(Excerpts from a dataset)
--------------------------------

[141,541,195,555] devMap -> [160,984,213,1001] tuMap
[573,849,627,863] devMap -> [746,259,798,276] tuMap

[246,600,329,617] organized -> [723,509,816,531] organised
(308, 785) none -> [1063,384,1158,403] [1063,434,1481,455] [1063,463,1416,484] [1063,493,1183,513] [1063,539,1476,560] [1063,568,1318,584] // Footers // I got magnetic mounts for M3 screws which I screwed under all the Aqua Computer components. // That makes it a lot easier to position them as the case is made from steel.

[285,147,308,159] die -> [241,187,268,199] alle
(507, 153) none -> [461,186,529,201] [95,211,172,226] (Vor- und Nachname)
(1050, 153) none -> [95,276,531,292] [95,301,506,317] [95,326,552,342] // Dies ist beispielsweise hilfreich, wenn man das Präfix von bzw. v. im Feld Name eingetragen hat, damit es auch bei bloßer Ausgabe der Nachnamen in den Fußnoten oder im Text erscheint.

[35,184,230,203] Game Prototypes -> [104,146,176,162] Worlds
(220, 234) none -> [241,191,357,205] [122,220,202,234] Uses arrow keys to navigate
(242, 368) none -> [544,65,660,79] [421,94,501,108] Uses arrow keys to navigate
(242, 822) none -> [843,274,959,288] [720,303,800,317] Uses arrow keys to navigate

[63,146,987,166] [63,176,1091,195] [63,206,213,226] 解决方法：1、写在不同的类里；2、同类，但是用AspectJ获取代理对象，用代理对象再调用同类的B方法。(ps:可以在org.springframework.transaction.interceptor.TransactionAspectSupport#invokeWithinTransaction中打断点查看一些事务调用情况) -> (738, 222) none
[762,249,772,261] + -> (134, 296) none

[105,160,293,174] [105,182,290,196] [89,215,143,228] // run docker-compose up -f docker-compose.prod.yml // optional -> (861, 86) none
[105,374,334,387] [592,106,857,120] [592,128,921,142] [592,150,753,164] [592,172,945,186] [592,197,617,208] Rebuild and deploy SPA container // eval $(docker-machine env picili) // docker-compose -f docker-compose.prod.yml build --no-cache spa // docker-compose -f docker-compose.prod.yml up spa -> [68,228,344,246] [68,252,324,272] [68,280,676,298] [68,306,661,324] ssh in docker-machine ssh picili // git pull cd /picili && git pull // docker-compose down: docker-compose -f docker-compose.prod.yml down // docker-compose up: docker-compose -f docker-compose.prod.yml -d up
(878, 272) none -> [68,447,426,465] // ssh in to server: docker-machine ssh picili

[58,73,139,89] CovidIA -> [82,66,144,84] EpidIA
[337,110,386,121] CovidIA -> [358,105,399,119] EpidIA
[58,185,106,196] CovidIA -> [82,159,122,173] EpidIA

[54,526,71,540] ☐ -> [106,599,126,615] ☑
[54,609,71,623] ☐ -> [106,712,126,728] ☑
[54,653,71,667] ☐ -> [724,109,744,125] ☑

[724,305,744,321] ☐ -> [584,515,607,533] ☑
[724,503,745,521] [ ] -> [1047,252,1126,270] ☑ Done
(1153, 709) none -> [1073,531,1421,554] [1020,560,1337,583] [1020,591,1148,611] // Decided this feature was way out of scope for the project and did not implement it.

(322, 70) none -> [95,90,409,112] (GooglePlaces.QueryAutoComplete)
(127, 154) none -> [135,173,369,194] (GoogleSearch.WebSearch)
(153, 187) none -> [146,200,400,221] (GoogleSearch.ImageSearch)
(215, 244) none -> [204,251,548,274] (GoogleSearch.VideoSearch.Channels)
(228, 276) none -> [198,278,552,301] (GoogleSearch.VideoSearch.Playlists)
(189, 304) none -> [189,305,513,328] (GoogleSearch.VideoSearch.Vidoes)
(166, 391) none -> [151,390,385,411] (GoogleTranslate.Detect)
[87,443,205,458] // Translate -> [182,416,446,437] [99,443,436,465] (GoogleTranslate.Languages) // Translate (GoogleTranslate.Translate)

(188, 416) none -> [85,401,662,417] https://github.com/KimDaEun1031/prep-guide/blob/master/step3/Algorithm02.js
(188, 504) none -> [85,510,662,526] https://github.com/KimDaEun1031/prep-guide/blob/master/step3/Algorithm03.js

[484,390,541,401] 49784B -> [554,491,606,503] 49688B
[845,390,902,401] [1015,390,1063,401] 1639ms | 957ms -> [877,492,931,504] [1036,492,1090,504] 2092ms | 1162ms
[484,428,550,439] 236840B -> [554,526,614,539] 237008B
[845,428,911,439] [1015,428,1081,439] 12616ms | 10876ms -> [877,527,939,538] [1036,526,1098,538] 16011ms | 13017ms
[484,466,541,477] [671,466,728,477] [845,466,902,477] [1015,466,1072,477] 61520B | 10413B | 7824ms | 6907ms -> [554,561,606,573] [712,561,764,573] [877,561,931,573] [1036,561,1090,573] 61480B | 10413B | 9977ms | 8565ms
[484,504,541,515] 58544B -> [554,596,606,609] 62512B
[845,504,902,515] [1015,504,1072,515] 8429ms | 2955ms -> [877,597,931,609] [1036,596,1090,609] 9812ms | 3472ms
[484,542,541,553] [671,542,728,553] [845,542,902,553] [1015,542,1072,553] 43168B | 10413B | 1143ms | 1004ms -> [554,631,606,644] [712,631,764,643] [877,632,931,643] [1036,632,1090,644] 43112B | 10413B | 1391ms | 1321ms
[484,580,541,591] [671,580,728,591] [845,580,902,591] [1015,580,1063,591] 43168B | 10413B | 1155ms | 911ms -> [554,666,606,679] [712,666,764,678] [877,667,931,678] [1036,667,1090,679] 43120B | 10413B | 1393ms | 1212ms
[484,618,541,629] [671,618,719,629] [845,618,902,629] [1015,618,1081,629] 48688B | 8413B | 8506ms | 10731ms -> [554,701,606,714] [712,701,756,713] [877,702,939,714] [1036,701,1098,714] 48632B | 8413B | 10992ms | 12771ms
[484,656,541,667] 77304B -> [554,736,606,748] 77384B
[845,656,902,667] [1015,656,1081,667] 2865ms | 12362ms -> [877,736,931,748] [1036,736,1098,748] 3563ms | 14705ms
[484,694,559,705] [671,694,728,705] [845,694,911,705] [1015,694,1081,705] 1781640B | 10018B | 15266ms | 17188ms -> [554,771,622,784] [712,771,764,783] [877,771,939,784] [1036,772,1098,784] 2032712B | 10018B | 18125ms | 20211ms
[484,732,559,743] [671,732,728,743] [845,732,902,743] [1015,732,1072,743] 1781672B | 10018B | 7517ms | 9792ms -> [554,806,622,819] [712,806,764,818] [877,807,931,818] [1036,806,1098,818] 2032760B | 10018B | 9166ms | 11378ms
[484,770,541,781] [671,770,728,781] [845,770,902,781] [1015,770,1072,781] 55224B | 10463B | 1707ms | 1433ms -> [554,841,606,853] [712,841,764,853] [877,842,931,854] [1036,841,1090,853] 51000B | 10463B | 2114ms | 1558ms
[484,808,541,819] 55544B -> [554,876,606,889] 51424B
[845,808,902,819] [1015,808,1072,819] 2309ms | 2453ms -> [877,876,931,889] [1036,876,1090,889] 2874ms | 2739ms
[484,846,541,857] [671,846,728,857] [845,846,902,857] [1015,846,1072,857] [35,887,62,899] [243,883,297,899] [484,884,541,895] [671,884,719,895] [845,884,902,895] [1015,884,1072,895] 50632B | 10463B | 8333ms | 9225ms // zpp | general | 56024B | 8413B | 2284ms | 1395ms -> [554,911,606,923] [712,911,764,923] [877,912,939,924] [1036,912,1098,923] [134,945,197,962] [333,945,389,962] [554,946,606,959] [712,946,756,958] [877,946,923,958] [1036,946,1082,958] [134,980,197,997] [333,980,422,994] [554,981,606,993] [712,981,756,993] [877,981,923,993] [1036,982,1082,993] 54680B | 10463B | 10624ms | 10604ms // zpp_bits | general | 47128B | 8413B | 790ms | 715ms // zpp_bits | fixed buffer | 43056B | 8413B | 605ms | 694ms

--------------------------------

» TASK TO COMPLETE
Using the data above, transcribe the lines that run from the line with "(878, 272) none" to the line with "[724,503,745,521] [ ]", both ends kept, and output nothing else.

» ANSWER FOR THIS EXERCISE
(878, 272) none -> [68,447,426,465] // ssh in to server: docker-machine ssh picili

[58,73,139,89] CovidIA -> [82,66,144,84] EpidIA
[337,110,386,121] CovidIA -> [358,105,399,119] EpidIA
[58,185,106,196] CovidIA -> [82,159,122,173] EpidIA

[54,526,71,540] ☐ -> [106,599,126,615] ☑
[54,609,71,623] ☐ -> [106,712,126,728] ☑
[54,653,71,667] ☐ -> [724,109,744,125] ☑

[724,305,744,321] ☐ -> [584,515,607,533] ☑
[724,503,745,521] [ ] -> [1047,252,1126,270] ☑ Done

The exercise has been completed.